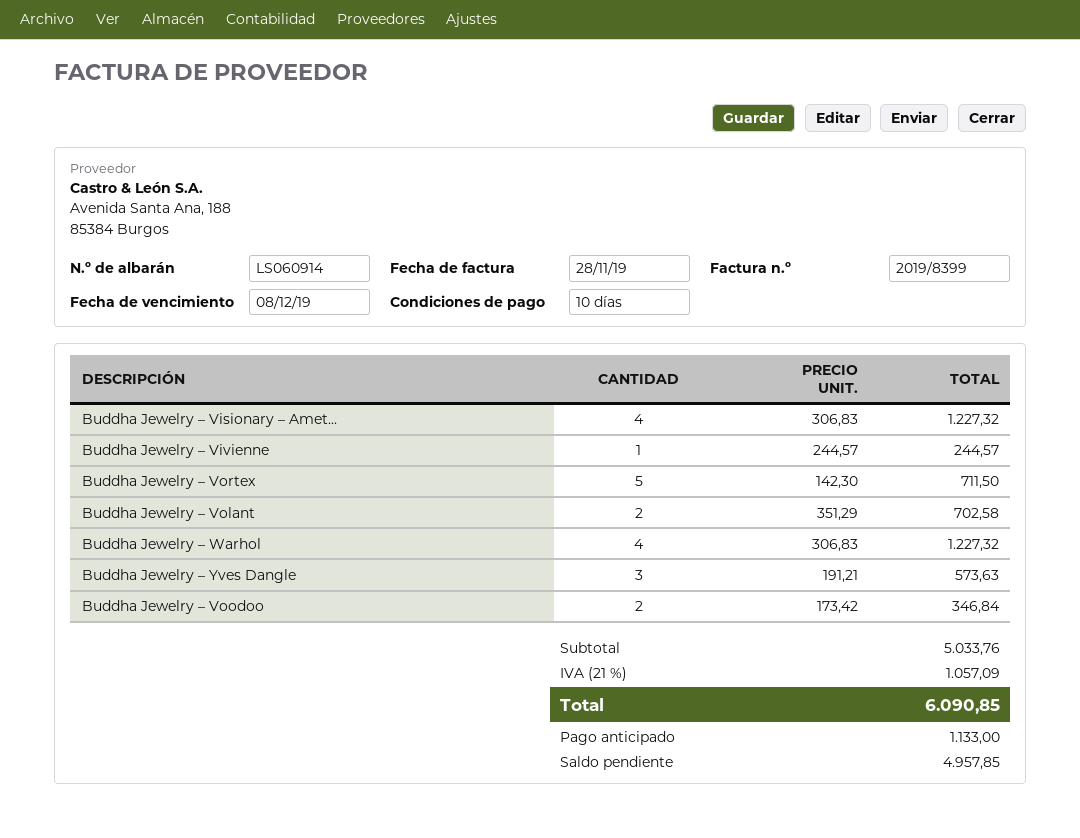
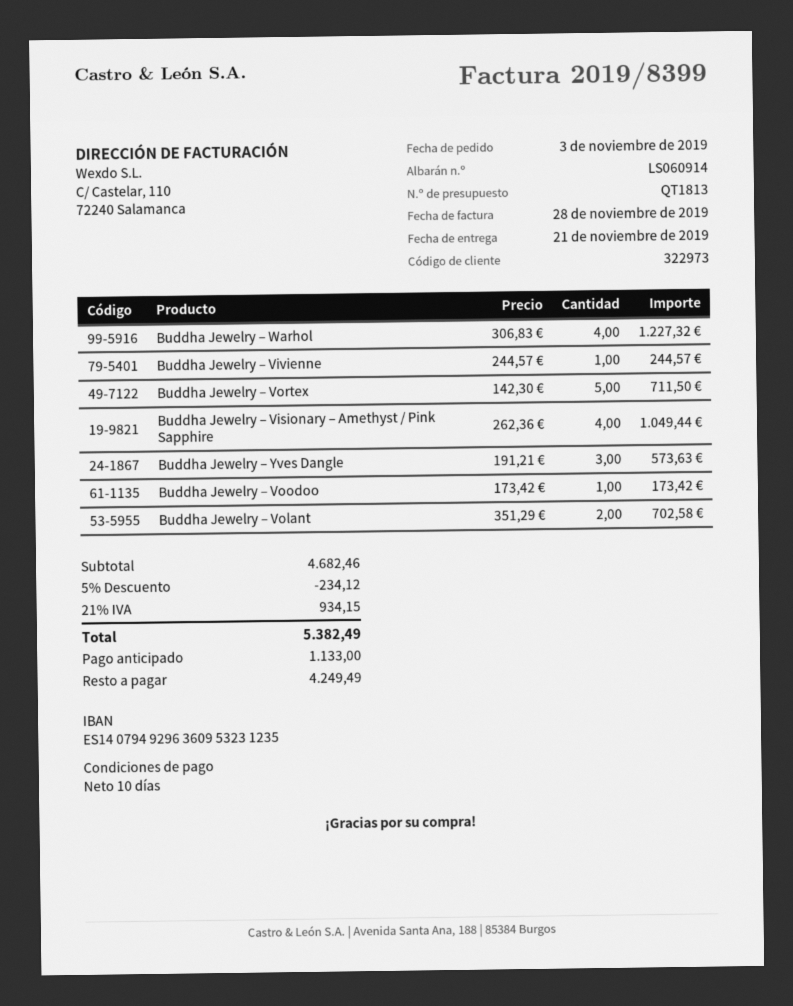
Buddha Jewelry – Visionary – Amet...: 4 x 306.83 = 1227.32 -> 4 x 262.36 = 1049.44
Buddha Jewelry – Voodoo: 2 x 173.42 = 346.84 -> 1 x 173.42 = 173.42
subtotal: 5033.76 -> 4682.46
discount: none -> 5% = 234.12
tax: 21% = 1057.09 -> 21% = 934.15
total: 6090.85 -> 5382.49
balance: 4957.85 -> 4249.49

· · · · · · ·

* _EXERCISE_: Where a picture appears, omit it, and otherwise retype the material exactly.

* _COMPLETED TASK_:
Buddha Jewelry – Visionary – Amet...: 4 x 306.83 = 1227.32 -> 4 x 262.36 = 1049.44
Buddha Jewelry – Voodoo: 2 x 173.42 = 346.84 -> 1 x 173.42 = 173.42
subtotal: 5033.76 -> 4682.46
discount: none -> 5% = 234.12
tax: 21% = 1057.09 -> 21% = 934.15
total: 6090.85 -> 5382.49
balance: 4957.85 -> 4249.49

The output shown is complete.